## Work order
Each line below with the word "relative" needs to be copied.

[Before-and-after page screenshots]
####################

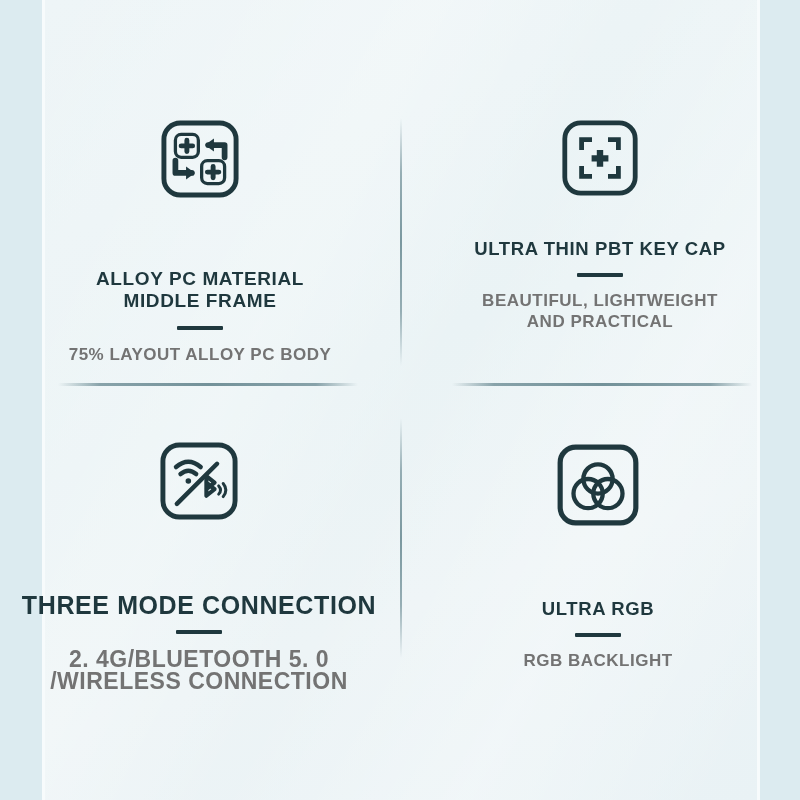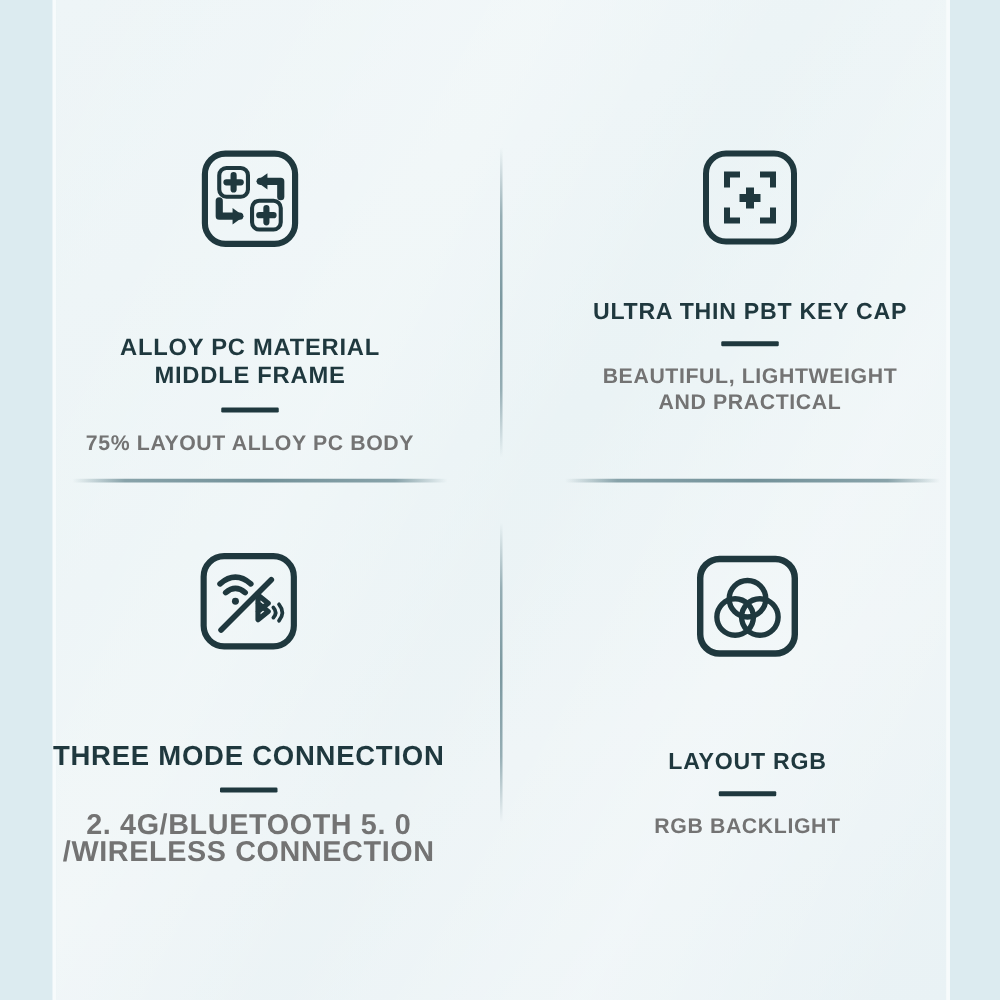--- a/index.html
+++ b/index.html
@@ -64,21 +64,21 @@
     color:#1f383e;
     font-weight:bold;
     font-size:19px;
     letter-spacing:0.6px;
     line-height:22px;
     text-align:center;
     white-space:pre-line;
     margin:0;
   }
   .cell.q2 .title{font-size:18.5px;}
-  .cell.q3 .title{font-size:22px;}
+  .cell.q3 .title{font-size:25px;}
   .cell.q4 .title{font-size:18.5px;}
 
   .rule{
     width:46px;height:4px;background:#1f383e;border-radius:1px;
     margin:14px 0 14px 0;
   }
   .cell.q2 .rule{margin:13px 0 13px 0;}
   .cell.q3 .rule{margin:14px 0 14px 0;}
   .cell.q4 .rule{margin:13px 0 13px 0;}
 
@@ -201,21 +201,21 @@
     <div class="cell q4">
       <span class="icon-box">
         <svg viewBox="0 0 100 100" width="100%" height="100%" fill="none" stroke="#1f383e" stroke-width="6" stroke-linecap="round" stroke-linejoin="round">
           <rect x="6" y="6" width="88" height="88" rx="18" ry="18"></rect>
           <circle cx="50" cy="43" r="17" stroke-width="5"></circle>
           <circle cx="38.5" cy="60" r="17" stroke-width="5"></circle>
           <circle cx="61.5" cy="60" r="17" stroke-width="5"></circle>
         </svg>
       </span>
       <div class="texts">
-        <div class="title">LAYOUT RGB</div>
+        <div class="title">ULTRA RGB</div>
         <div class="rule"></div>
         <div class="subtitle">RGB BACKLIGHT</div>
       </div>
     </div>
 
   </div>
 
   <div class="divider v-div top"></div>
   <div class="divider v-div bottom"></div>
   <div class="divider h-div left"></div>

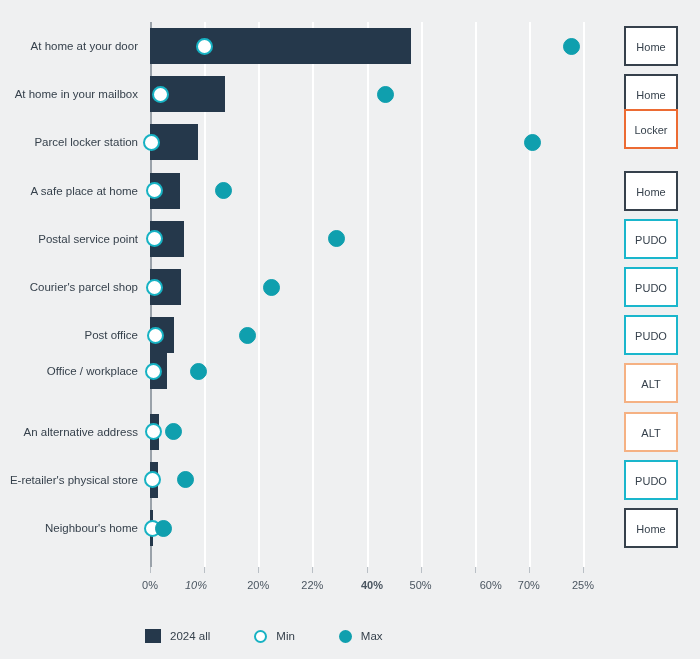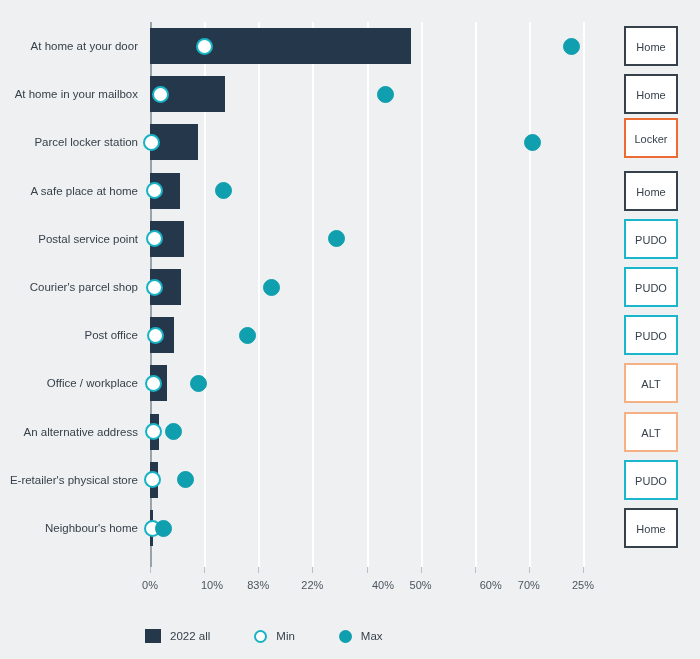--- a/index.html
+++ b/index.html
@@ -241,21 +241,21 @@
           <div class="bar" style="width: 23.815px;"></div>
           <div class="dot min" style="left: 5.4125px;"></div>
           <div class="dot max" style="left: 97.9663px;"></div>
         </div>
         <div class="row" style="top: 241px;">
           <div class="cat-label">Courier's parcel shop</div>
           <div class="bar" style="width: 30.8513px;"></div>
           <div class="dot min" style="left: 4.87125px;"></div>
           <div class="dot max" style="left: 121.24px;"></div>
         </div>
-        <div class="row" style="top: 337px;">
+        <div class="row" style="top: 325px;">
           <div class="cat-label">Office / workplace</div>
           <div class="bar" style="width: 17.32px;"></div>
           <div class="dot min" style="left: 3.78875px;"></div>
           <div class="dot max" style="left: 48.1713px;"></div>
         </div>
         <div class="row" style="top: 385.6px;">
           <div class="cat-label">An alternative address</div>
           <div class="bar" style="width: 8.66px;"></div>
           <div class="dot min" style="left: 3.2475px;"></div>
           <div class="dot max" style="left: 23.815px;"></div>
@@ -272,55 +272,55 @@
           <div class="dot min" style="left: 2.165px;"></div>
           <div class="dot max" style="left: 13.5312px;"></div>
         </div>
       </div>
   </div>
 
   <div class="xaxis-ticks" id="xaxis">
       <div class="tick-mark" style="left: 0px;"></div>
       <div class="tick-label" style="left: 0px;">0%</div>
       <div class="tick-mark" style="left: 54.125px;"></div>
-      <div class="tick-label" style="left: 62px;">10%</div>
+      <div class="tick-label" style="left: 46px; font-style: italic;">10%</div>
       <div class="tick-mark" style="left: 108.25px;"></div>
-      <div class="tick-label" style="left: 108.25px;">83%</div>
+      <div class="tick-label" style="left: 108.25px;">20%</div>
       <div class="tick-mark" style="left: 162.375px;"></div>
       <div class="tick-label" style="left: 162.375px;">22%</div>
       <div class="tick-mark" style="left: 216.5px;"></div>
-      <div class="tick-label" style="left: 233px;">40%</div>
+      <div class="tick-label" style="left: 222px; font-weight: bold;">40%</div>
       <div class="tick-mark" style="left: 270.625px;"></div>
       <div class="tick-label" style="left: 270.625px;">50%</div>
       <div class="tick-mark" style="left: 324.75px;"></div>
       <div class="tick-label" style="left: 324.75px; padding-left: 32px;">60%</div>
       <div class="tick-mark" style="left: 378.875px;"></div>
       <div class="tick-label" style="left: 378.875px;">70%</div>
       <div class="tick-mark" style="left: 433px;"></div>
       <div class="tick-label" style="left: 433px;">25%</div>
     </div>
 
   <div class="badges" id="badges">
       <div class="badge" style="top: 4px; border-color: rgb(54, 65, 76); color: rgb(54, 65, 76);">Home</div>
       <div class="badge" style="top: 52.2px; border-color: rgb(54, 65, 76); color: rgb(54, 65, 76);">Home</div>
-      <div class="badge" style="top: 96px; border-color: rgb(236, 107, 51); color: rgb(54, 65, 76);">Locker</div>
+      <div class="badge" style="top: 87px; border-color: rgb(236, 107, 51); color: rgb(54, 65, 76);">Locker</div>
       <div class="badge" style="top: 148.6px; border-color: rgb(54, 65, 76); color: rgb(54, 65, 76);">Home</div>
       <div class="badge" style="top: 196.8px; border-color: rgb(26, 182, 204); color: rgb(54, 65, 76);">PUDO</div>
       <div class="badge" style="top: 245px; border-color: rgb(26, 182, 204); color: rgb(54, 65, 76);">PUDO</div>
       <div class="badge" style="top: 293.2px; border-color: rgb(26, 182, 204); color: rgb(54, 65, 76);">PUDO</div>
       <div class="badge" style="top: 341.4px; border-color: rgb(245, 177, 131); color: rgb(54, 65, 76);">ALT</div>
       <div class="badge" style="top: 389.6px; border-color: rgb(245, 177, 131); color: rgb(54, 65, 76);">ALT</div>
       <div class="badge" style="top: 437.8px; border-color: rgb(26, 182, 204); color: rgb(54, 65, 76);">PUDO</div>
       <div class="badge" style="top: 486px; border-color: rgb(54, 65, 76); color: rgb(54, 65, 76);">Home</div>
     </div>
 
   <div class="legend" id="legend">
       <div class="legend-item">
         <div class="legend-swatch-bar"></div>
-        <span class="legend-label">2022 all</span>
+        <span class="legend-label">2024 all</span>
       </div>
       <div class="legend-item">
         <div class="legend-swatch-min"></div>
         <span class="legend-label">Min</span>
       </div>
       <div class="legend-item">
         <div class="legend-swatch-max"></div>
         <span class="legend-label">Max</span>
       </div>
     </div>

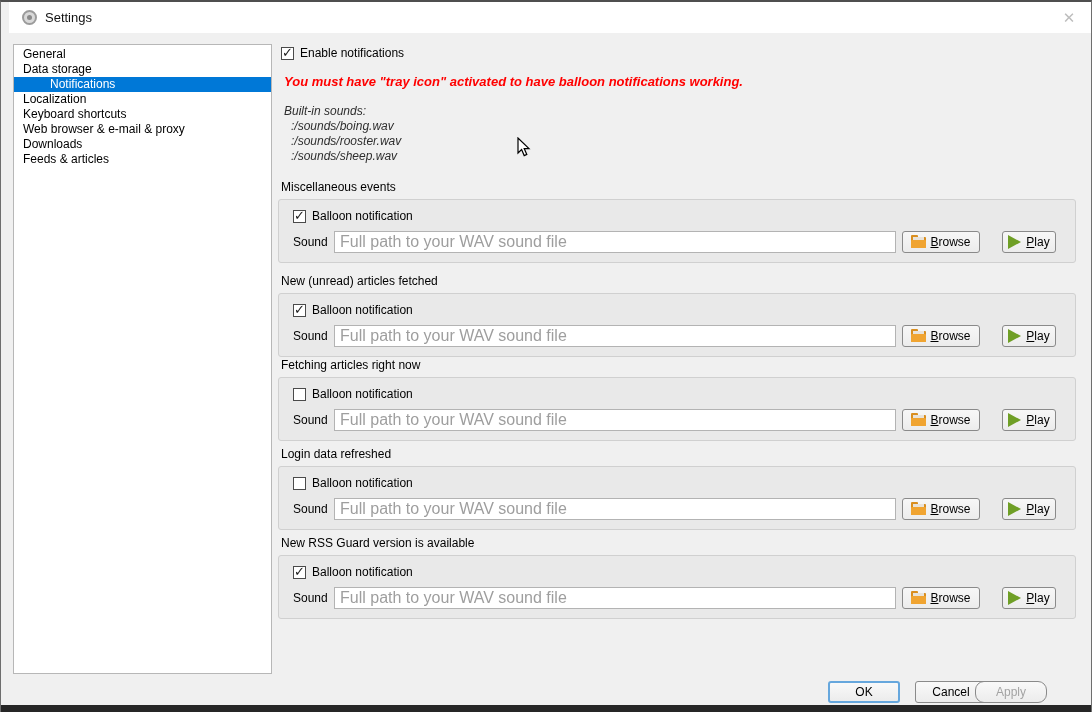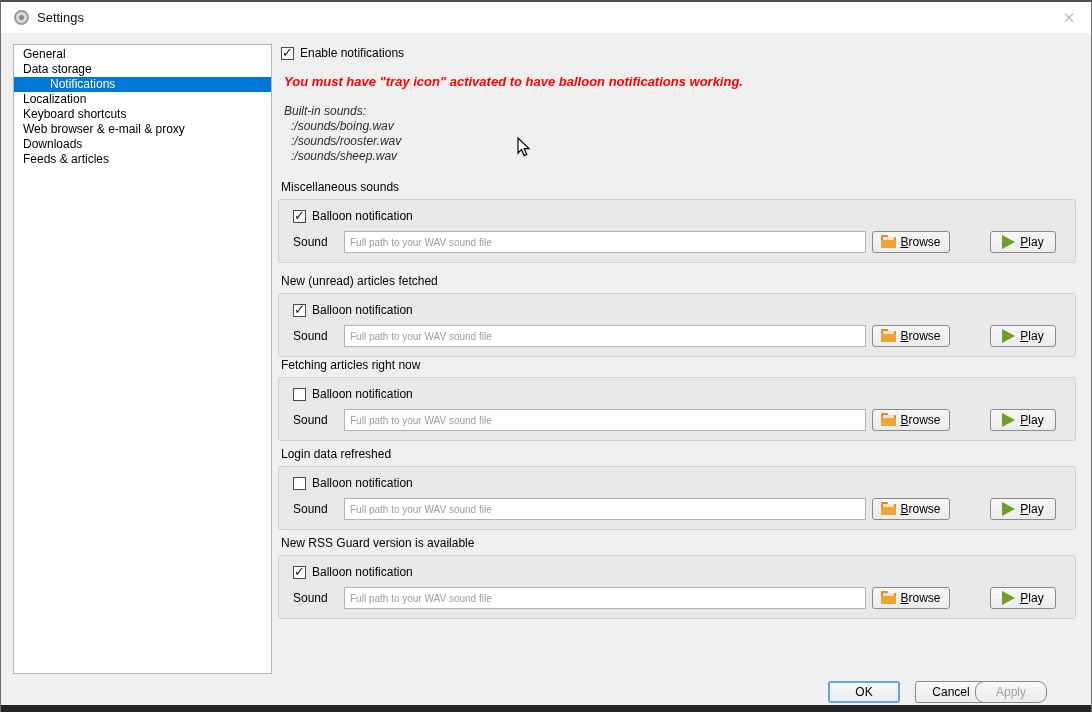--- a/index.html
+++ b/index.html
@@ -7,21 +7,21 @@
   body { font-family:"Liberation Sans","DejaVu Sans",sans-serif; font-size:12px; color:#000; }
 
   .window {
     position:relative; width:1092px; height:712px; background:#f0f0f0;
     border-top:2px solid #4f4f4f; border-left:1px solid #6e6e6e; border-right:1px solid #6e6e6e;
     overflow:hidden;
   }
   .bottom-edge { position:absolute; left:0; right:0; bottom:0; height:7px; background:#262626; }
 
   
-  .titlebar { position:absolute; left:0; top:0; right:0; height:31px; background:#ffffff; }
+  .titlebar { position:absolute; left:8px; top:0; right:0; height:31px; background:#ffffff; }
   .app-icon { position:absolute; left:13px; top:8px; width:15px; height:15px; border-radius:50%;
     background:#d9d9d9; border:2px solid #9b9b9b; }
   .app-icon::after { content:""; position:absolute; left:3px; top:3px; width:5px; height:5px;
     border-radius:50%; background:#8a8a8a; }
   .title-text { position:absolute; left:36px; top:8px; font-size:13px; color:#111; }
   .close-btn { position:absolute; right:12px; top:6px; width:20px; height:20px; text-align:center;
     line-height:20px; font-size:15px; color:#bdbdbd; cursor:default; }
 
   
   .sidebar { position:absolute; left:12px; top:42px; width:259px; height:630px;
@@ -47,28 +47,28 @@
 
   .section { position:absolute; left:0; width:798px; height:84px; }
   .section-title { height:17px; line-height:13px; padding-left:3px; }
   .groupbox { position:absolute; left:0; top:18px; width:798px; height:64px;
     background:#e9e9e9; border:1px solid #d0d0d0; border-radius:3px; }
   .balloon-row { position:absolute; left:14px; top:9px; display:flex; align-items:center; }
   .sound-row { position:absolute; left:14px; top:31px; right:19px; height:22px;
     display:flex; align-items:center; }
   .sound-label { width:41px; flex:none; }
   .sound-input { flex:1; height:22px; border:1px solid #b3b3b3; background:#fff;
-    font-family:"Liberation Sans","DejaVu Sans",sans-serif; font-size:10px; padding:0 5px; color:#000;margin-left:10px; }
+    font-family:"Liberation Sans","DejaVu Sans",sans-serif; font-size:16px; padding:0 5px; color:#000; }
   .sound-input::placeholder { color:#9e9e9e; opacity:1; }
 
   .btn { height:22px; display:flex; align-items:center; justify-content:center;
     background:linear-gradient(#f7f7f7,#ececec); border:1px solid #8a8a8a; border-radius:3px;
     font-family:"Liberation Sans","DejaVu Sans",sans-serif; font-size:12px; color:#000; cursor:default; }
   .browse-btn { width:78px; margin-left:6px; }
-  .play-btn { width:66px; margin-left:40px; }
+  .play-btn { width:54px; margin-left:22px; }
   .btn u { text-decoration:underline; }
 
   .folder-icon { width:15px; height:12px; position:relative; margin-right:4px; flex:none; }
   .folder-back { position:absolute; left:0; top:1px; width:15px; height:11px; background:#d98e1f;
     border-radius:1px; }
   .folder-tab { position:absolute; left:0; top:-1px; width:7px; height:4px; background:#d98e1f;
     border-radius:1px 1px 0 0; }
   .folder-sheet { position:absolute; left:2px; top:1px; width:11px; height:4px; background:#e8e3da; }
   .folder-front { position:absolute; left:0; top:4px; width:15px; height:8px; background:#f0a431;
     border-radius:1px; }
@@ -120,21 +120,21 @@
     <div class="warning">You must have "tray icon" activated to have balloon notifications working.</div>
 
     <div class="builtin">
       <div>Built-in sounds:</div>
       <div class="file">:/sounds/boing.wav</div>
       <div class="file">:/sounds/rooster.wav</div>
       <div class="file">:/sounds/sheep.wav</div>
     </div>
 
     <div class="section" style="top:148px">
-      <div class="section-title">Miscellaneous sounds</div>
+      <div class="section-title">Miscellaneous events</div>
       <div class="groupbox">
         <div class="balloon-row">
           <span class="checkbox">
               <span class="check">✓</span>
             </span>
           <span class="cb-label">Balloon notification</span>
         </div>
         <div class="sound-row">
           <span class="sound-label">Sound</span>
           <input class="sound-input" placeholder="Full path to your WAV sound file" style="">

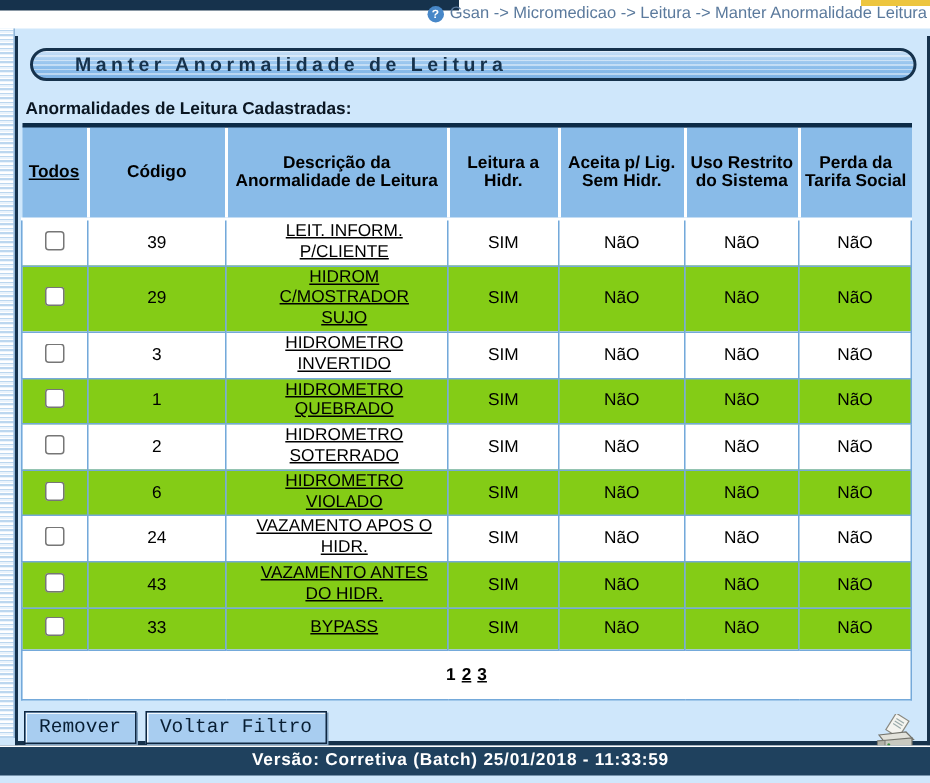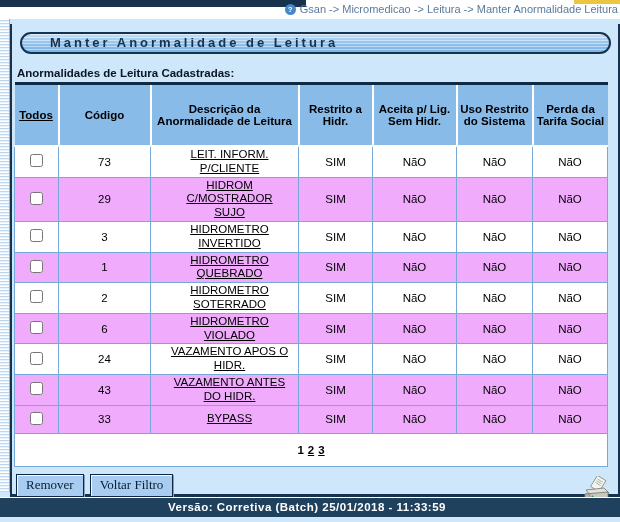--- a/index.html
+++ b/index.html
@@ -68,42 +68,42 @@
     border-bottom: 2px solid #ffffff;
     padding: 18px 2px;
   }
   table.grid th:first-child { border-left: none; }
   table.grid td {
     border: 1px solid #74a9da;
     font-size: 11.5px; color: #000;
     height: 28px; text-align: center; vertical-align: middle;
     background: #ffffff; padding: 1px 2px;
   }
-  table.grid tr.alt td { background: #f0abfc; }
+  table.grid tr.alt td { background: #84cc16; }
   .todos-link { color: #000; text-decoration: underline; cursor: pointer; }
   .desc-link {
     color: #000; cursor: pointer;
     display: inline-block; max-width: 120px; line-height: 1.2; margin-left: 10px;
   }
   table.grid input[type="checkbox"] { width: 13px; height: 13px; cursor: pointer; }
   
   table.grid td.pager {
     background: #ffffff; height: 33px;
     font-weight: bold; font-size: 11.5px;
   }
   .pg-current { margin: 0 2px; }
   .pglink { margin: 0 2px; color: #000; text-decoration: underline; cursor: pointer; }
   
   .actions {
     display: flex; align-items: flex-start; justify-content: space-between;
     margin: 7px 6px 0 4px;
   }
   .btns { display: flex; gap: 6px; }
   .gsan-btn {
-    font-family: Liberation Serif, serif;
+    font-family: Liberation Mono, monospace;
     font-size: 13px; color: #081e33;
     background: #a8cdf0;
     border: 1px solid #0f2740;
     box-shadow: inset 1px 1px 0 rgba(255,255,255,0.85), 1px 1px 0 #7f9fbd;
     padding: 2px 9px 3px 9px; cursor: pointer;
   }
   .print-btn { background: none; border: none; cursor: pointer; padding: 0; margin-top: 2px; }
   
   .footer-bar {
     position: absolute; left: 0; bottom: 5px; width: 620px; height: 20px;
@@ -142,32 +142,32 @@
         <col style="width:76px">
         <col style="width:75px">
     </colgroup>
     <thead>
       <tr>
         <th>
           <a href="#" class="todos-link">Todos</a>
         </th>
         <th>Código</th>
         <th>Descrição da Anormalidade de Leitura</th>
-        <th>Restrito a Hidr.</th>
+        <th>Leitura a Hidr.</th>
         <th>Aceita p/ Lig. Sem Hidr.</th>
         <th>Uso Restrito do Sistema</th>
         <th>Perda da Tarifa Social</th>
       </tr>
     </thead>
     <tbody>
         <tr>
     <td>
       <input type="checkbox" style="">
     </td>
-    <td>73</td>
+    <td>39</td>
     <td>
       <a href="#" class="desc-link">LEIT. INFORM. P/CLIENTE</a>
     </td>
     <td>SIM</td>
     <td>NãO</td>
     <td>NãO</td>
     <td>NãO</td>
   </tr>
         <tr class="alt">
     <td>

####################

## Reply to the task
     position:relative; width:1092px; height:712px; background:#f0f0f0;
   .folder-icon { width:15px; height:12px; position:relative; margin-right:4px; flex:none; }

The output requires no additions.